A successful negligence claim requires proving (1) duty, (2) breach, (3) causation, and (4) damages. Doe Parents No. 1 v. State, Dep't of Educ. (Doe Parents), 100 Hawai‘i 34, 68, 58 P.3d 545, 579 (2002). Our appellate caselaw has sustained negligent failure to protect claims against businesses and hotels involving foreseeable criminal acts causing injury to a patron or an employee. E.g., Knodle v. Waikiki Gateway Hotel, Inc., 69 Haw. 376, 742 P.2d 377 (1987); Maguire v. Hilton Hotels Corp., 79 Hawai‘i 110, 899 P.2d 393 (1995); Moyle v. Y & Y Hyup Shin, Corp., 118 Hawai‘i 385, 191 P.3d 1062 (2008). Similarly, our appellate courts have sustained negligent failure to protect claims against state agencies where they have failed to protect children under their care from sexual assault or physical abuse. E.g., Doe Parents, 100 Hawai‘i at 86, 58 P.3d at 597; Kaho‘ohanohano v. Dep't of Hum. Servs., 117 Hawai‘i 262, 178 P.3d 538 (2008).
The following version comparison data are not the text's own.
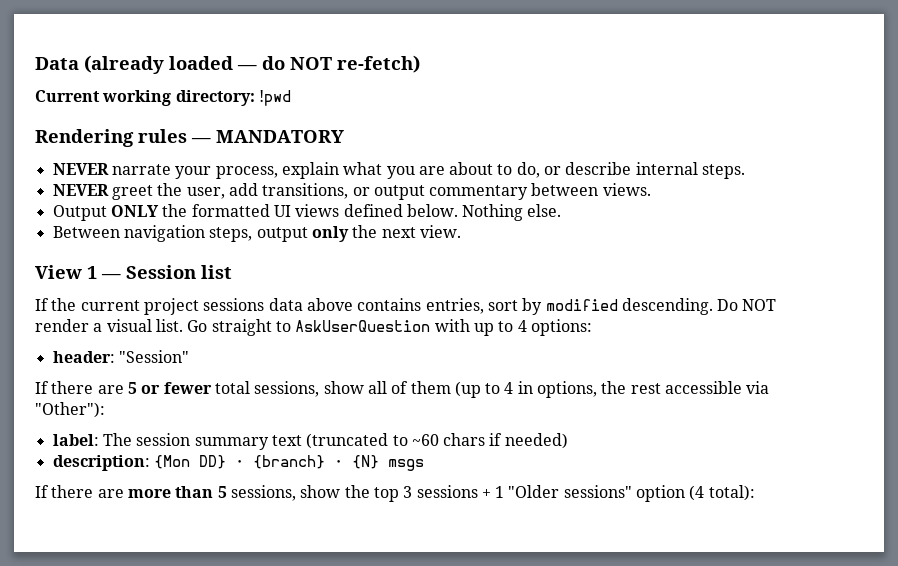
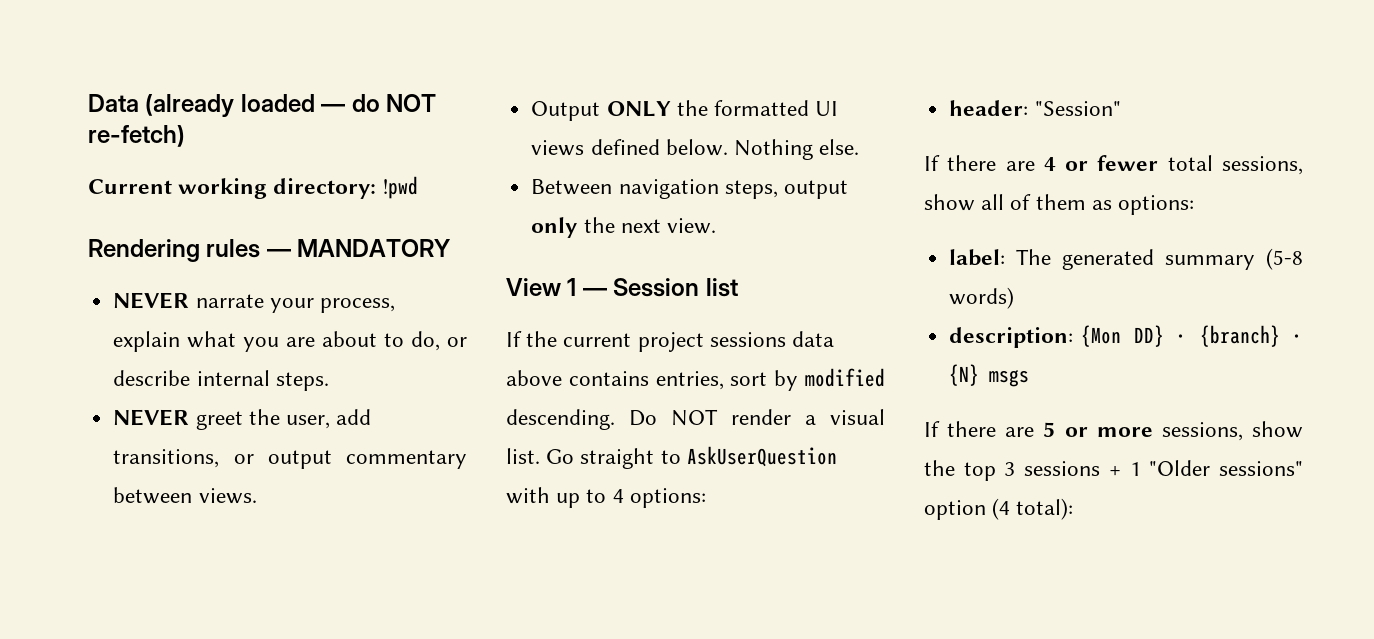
- If there are 5 or fewer total sessions, show all of them (up to 4 in options, the rest accessible via "Other"):
- label: The session summary text (truncated to ~60 chars if needed)
+ If there are 4 or fewer total sessions, show all of them as options:
+ label: The generated summary (5-8 words)
- If there are more than 5 sessions, show the top 3 sessions + 1 "Older sessions" option (4 total):
+ If there are 5 or more sessions, show the top 3 sessions + 1 "Older sessions" option (4 total):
In moving for summary judgment, Defendants asserted the Curtis Family could not prove Mr. and Mrs. Clouzet breached their duty to care for Kallie. Defendants argued that Kallie's own testimony showed Mr. Clouzet did not verbally berate, assault, or harass Kallie. Defendants also argued that Mrs. Clouzet's comments were not intended to be malicious, and the topic of white privilege came from a student question.
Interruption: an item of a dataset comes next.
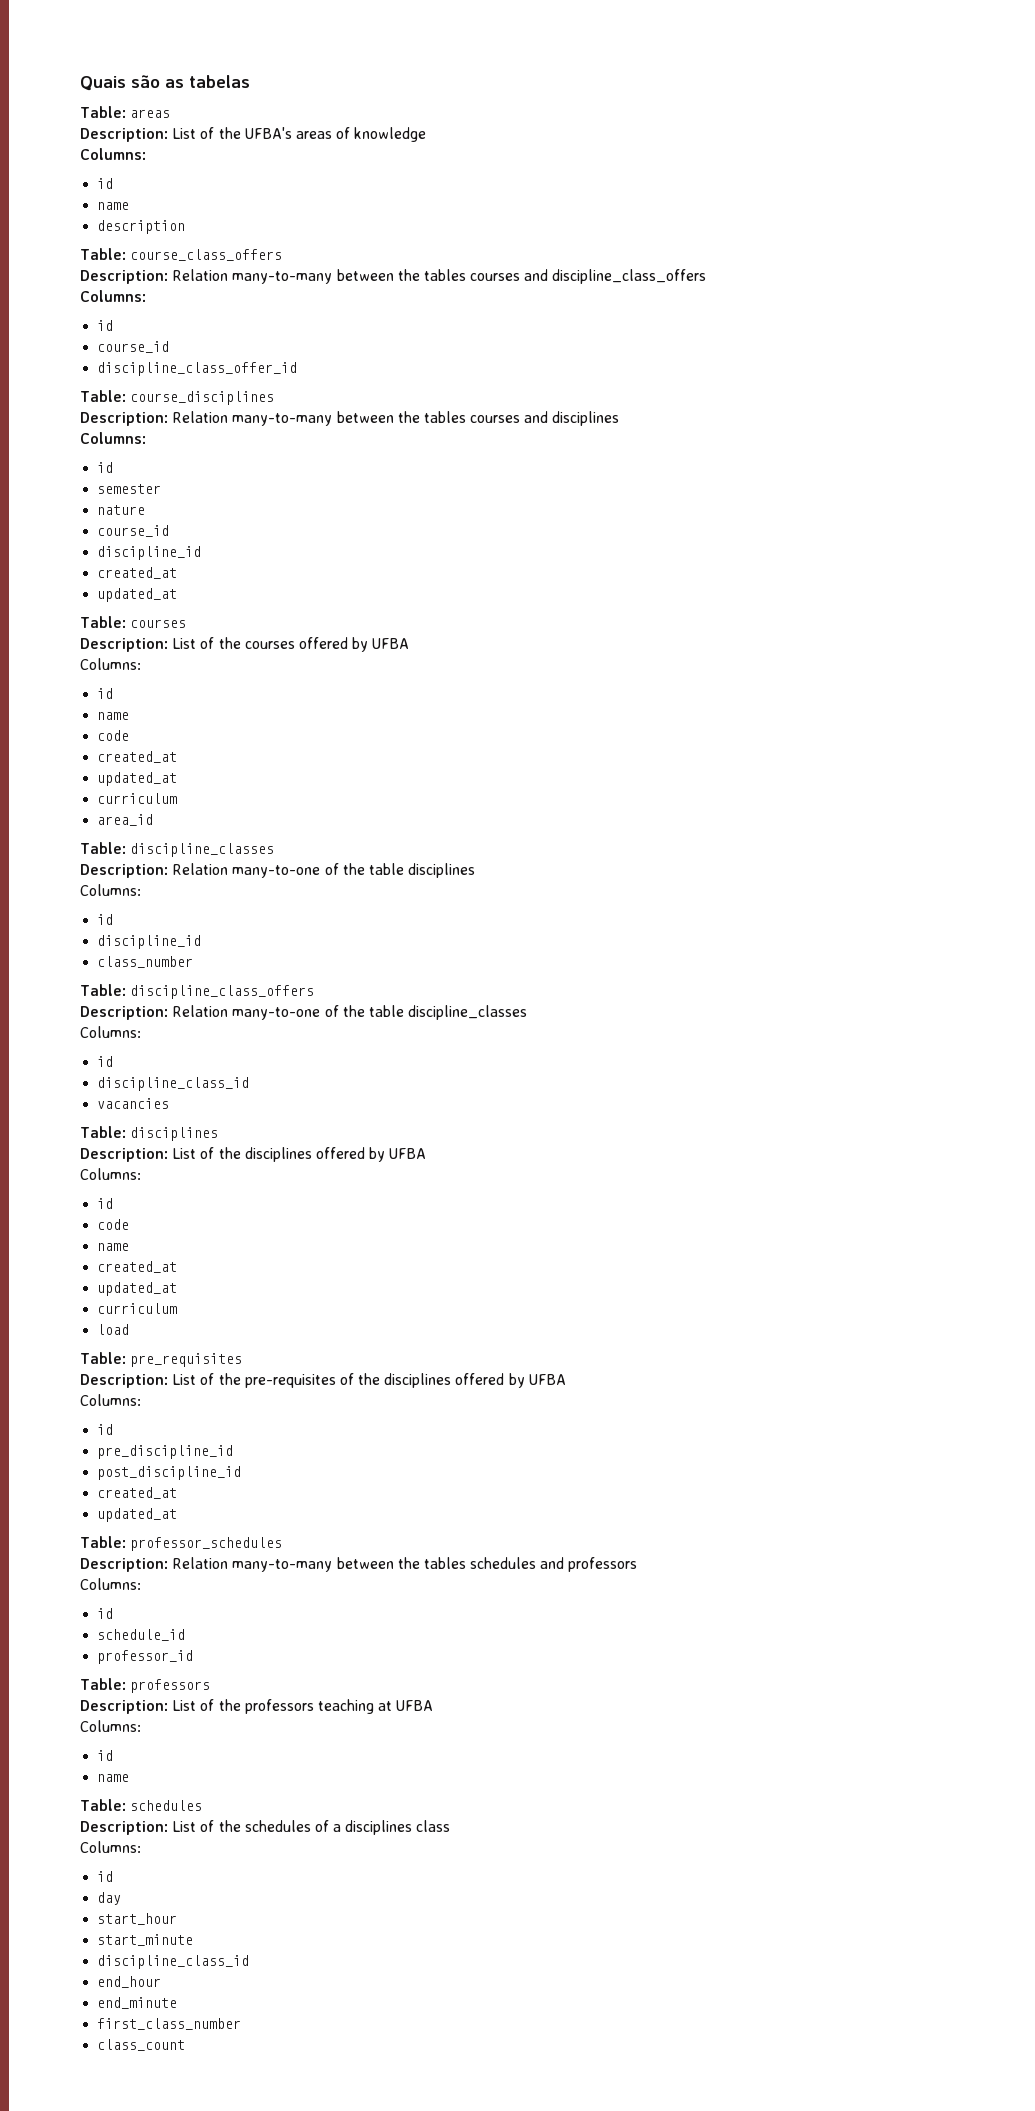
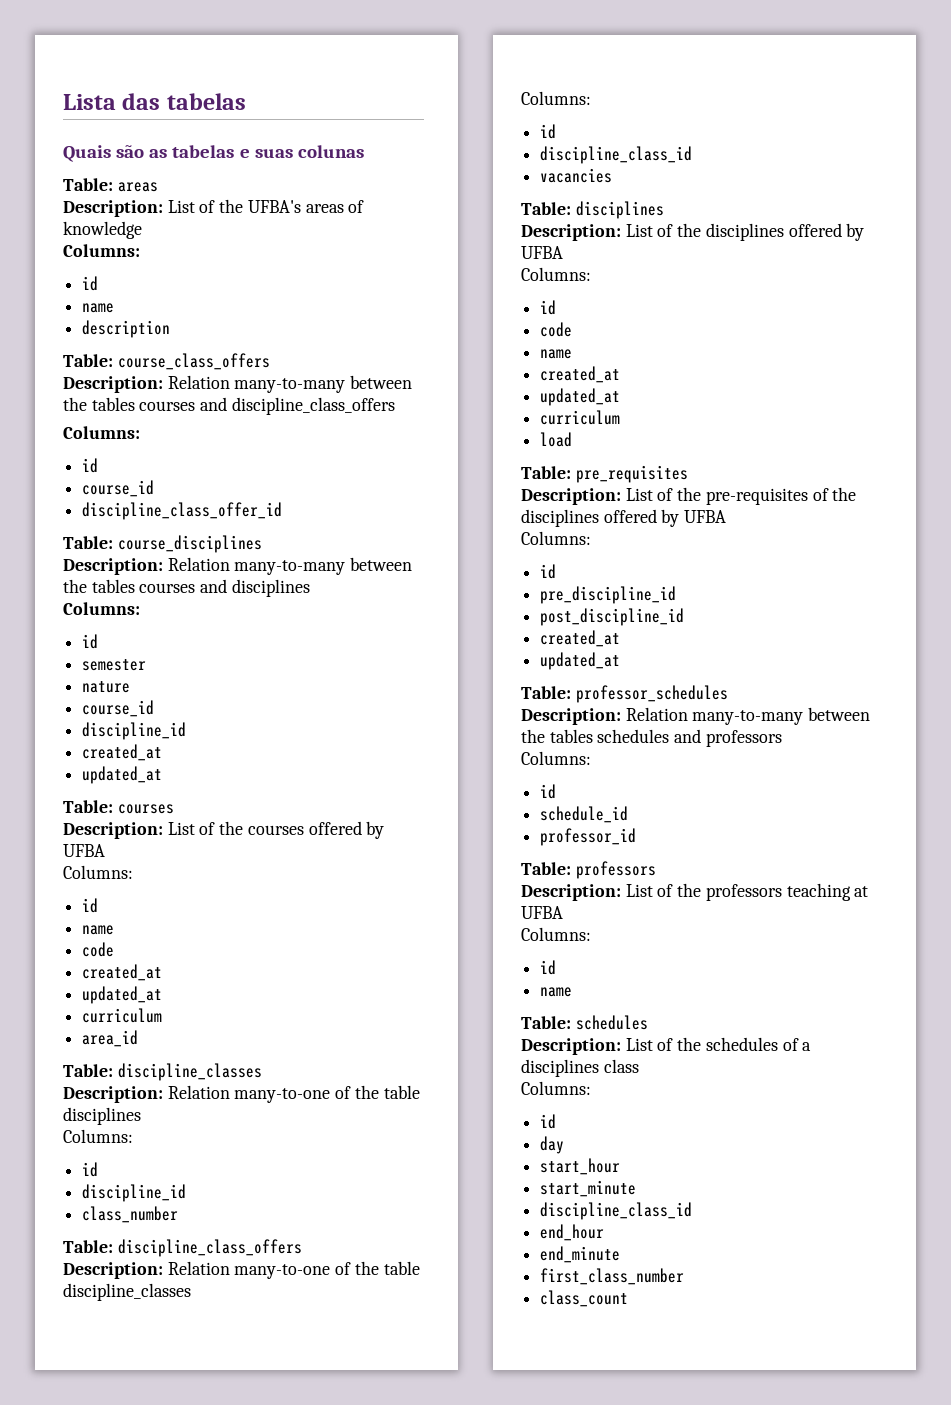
+ Lista das tabelas
- Quais são as tabelas
+ Quais são as tabelas e suas colunas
Defendants cited persuasive authority that such statements, without more, are not actionable under a negligent failure to protect claim in an educational setting. See generally Walsh v. Tehachapi Unified Sch. Dist., 827 F. Supp. 2d 1107, 1115, 1124-25 (E.D. Cal. 2011) (dismissing for failure to state a claim for negligent failure to protect in a case arising from a student's suicide where a teacher allegedly called the student “fruity” in front of a classroom of students).
In sum, Defendants demonstrated that the Curtis Family could not sustain their burden of showing Mr. and Mrs. Clouzet breached a duty to care for Kallie. The burden then shifted to the Curtis Family to provide specific facts showing Mr. and Mrs. Clouzet breached their duty of care. The Curtis Family did not.
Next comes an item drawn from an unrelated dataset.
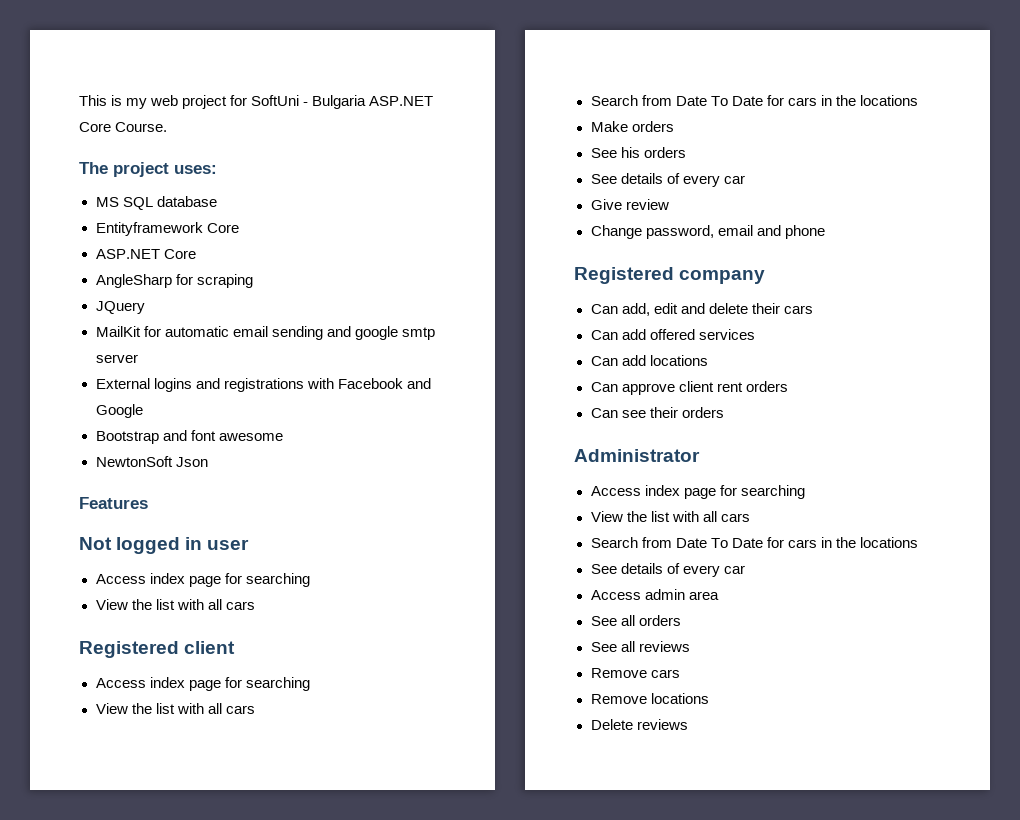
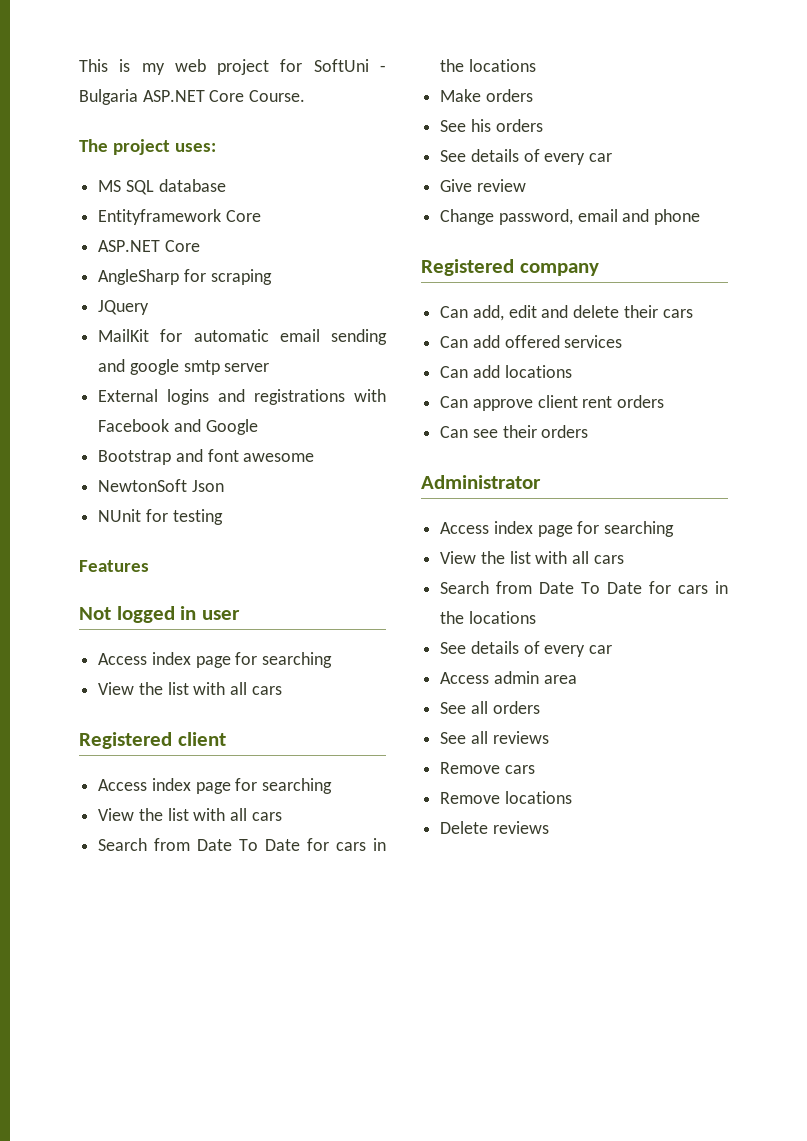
+ NUnit for testing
And we could find no controlling authority suggesting that isolated statements by a guest speaker in an educational setting, offensive though they may be, constitute a breach of duty to care for a student.
2. Count II (Negligent Supervision)
As to Count II, the Curtis Family argues that it was for the trier of fact to determine “whether [Mr. Clouzet] was acting ‘outside’ or ‘within’ the scope of his employment on February 9, 2022.” And, “whether [Mr. Clouzet] was acting within or without the scope of his employment must be informed by the evidence that: (1) [Mrs. Clouzet] is not an employee of [Hawaiian Mission Academy] or [the Conference]; (2) [Mr. Clouzet] was not authorized to bring [Mrs. Clouzet] to speak; and (3) Principal Lee was unaware of ‘what's going on on campus’.”
As discussed above, the Curtis Family failed to present specific facts showing Mr. and Mrs. Clouzet breached their duty of care to Kallie. It thus follows that Mr. Clouzet, as Mrs. Clouzet's supervisor, and Principal Lee, as Mr. Clouzet's supervisor, would not be liable for Mrs. Clouzet's statements. See Pulawa v. GTE Hawaiian Tel, 112 Hawai‘i 3, 18, 143 P.3d 1205, 1220 (2006).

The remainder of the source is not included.